=== EXCERPTED RECORDS ===

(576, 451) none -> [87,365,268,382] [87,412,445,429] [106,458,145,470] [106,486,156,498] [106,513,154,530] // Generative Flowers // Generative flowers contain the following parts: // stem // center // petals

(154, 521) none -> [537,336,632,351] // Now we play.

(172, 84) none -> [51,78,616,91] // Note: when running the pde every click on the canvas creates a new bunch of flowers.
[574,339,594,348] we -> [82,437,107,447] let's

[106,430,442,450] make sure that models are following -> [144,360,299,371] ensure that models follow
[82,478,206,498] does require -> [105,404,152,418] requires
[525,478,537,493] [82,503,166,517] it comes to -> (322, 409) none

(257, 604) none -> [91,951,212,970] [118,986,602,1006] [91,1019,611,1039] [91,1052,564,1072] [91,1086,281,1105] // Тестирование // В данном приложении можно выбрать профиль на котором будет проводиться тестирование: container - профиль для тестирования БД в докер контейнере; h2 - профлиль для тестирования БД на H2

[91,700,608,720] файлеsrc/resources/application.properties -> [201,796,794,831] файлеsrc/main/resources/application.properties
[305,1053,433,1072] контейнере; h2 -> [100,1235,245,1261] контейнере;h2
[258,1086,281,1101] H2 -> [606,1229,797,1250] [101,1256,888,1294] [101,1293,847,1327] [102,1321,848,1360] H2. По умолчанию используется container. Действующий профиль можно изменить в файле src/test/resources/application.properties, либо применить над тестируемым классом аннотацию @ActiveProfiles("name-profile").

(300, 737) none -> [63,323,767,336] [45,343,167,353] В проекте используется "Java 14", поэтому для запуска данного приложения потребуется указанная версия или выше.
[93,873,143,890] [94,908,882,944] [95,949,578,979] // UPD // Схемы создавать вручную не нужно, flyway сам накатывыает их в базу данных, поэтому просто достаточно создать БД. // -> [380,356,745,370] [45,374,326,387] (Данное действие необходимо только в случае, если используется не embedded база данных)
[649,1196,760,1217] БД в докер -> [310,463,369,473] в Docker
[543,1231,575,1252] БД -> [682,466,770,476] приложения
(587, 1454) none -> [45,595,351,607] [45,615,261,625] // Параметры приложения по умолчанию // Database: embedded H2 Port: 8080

=== INSTRUCTIONS TO FOLLOW ===
Only a number belongs in the answer: the number of lines in the preceding data that hold "умолчанию".

=== REPLY TO THE TASK ===
2